**TASK TO CARRY OUT**
In the data that follows, every line containing the word "script" should be returned.

**DATA SECTION**
[Start of section]
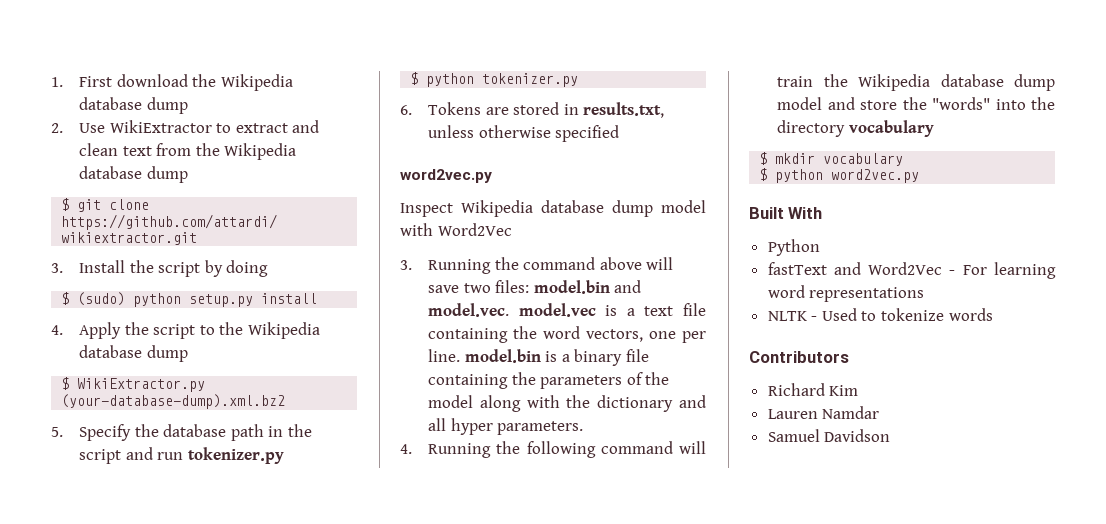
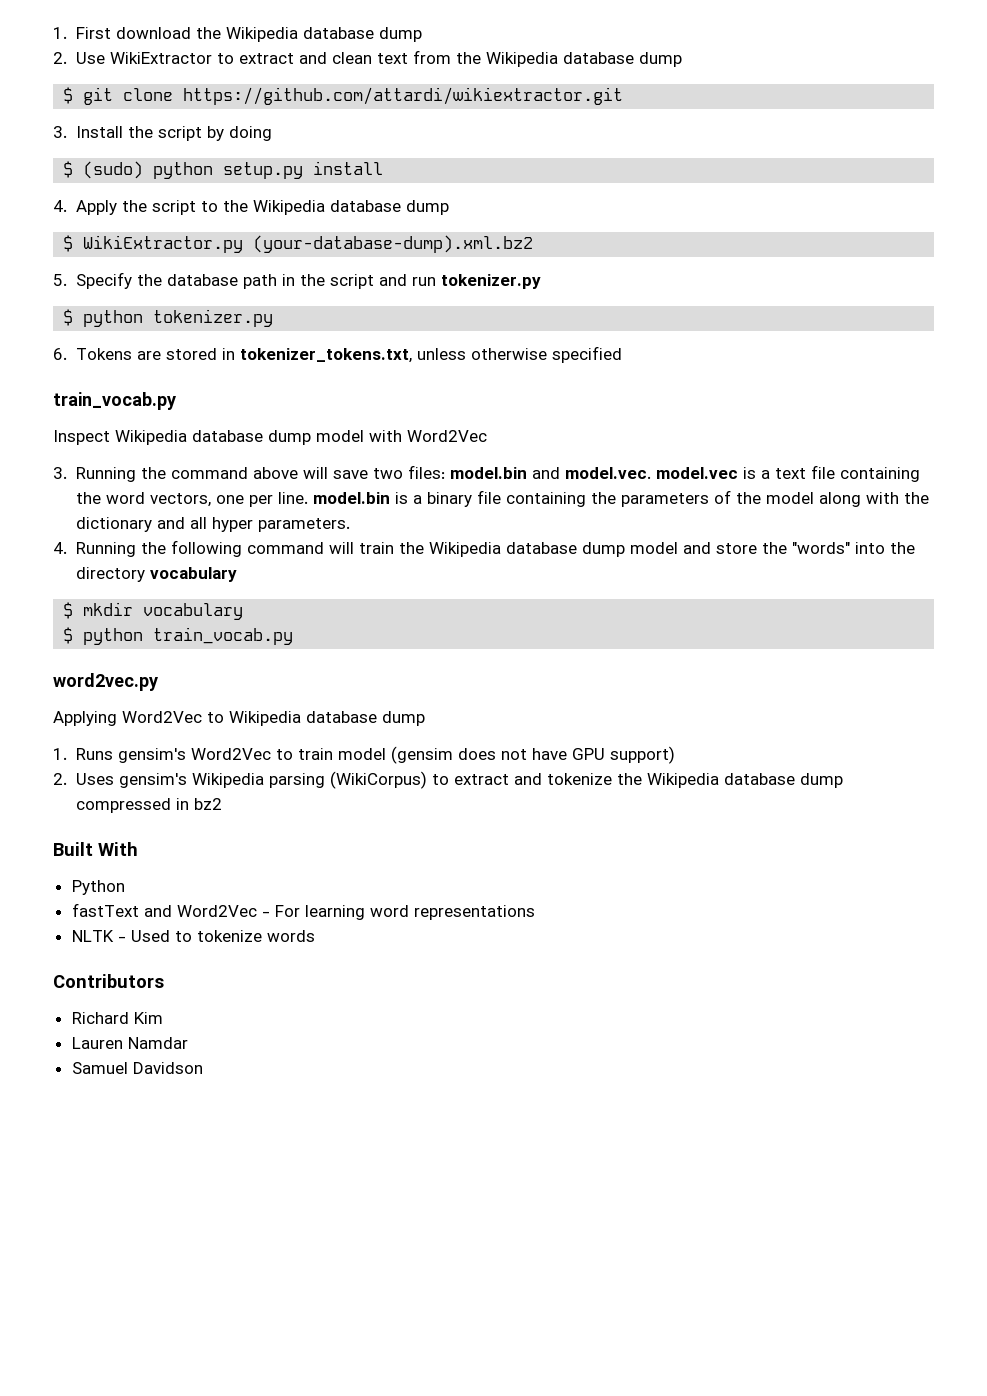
[583,102,665,118] results.txt, -> [239,348,412,363] tokenizer_tokens.txt,
[400,169,492,183] word2vec.py -> [53,392,176,410] train_vocab.py
[831,169,920,183] word2vec.py -> [153,627,294,645] [53,673,158,691] [53,711,425,726] [53,746,675,764] [53,771,843,789] [75,798,222,813] train_vocab.py // word2vec.py // Applying Word2Vec to Wikipedia database dump // 1. Runs gensim's Word2Vec to train model (gensim does not have GPU support) // 2. Uses gensim's Wikipedia parsing (WikiCorpus) to extract and tokenize the Wikipedia database dump compressed in bz2

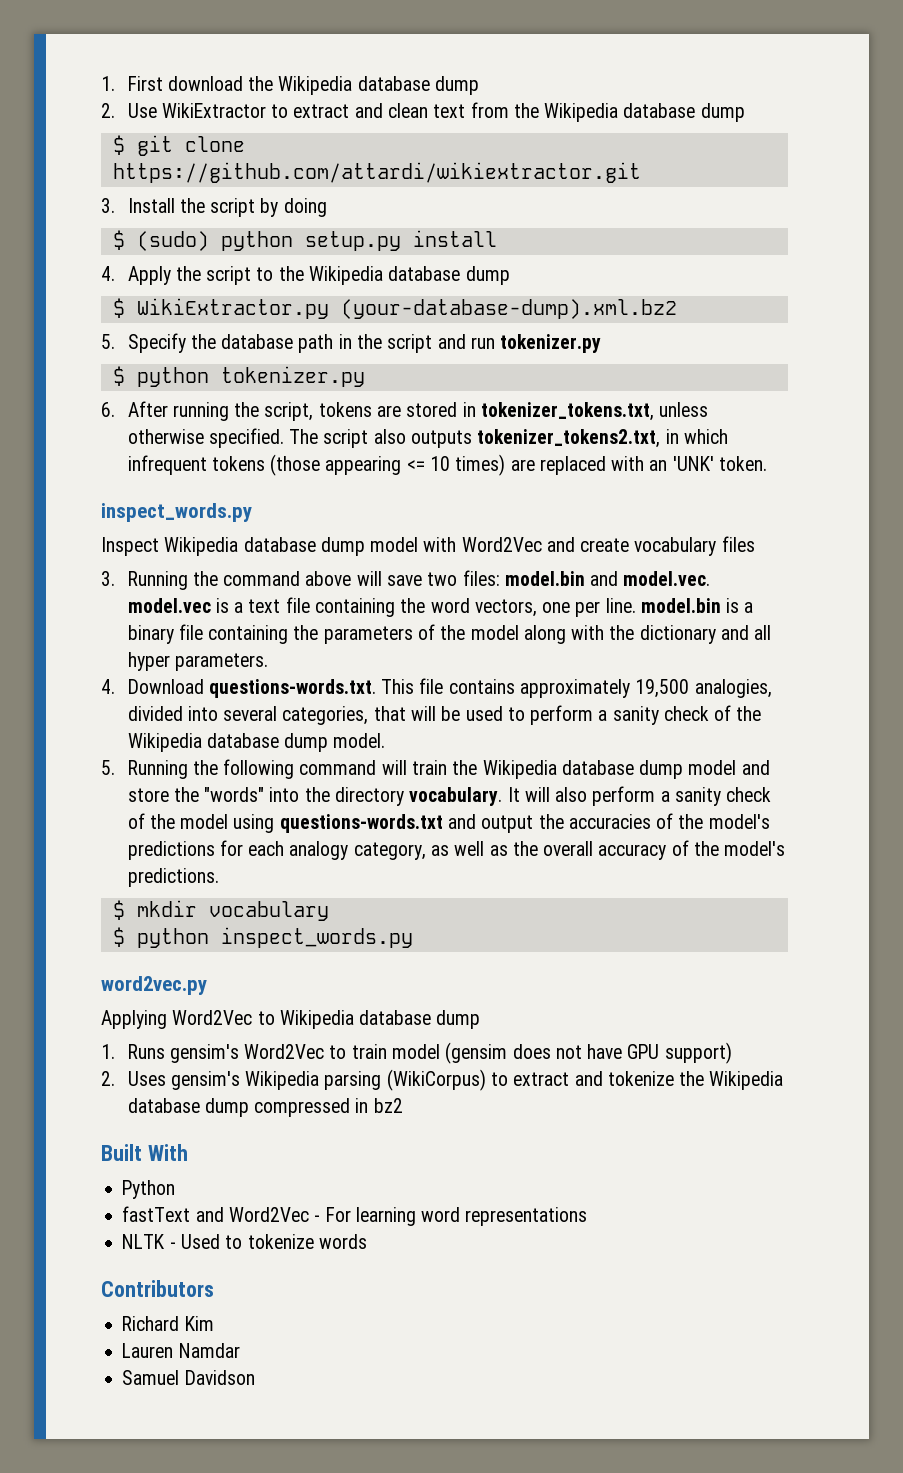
[75,348,132,360] Tokens -> [127,401,372,421] After running the script, tokens
[551,346,622,363] [53,392,176,410] specified // train_vocab.py -> [208,428,728,448] [127,454,767,476] [101,503,252,522] specified. The script also outputs tokenizer_tokens2.txt, in which infrequent tokens (those appearing <= 10 times) are replaced with an 'UNK' token. // inspect_words.py
(487, 436) none -> [546,536,755,556] and create vocabulary files
(67, 548) none -> [127,678,772,698] [127,705,762,725] [127,733,386,752] [101,760,115,775] Download questions-words.txt. This file contains approximately 19,500 analogies, divided into several categories, that will be used to perform a sanity check of the Wikipedia database dump model. // 5.
[149,567,237,582] vocabulary -> [409,786,772,806] [127,813,770,833] [127,840,786,860] [127,868,219,887] vocabulary. It will also perform a sanity check of the model using questions-words.txt and output the accuracies of the model's predictions for each analogy category, as well as the overall accuracy of the model's predictions.
[153,627,294,645] train_vocab.py -> [220,927,413,948] inspect_words.py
[End of section]
**WORKED SOLUTION**
[75,348,132,360] Tokens -> [127,401,372,421] After running the script, tokens
[551,346,622,363] [53,392,176,410] specified // train_vocab.py -> [208,428,728,448] [127,454,767,476] [101,503,252,522] specified. The script also outputs tokenizer_tokens2.txt, in which infrequent tokens (those appearing <= 10 times) are replaced with an 'UNK' token. // inspect_words.py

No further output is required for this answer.